SOURCE DATA.

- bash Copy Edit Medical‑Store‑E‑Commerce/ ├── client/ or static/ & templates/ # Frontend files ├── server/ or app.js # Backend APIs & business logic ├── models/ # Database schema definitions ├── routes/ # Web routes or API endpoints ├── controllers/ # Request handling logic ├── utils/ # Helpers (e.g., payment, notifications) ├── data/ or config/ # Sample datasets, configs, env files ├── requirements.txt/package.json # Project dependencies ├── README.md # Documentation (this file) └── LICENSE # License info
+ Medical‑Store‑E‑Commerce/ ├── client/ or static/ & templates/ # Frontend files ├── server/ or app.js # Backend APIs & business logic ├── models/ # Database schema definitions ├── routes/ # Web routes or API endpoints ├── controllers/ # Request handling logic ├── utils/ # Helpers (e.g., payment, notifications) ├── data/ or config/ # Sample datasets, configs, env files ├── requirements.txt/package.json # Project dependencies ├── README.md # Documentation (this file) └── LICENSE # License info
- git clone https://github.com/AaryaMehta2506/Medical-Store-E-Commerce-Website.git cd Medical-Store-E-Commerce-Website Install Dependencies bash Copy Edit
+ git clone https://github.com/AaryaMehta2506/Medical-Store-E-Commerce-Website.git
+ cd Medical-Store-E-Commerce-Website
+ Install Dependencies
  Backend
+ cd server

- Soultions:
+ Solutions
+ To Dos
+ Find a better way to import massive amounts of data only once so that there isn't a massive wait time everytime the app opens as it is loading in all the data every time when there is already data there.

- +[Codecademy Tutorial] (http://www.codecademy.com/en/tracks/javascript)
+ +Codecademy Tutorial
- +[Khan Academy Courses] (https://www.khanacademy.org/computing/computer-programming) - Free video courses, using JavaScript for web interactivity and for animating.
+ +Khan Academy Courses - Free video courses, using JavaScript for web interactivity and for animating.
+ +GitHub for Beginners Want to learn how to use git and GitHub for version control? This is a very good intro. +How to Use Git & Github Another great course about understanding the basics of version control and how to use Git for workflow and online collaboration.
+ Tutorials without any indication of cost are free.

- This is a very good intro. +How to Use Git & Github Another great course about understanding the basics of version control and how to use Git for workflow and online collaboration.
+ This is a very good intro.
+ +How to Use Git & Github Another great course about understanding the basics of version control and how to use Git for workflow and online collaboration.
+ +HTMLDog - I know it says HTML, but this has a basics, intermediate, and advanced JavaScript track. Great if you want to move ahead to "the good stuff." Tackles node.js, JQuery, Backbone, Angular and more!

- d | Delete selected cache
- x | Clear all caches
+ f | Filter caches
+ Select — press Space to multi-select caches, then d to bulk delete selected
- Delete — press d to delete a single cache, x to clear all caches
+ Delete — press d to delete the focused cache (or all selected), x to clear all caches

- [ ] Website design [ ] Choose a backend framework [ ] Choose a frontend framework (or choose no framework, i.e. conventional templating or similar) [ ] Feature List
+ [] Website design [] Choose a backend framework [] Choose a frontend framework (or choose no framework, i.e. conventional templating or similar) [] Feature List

WHAT IS EXPECTED. Check every line of the entries above, and copy those that carry the string "interactivity".

WRITTEN SOLUTION.
- +[Khan Academy Courses] (https://www.khanacademy.org/computing/computer-programming) - Free video courses, using JavaScript for web interactivity and for animating.
+ +Khan Academy Courses - Free video courses, using JavaScript for web interactivity and for animating.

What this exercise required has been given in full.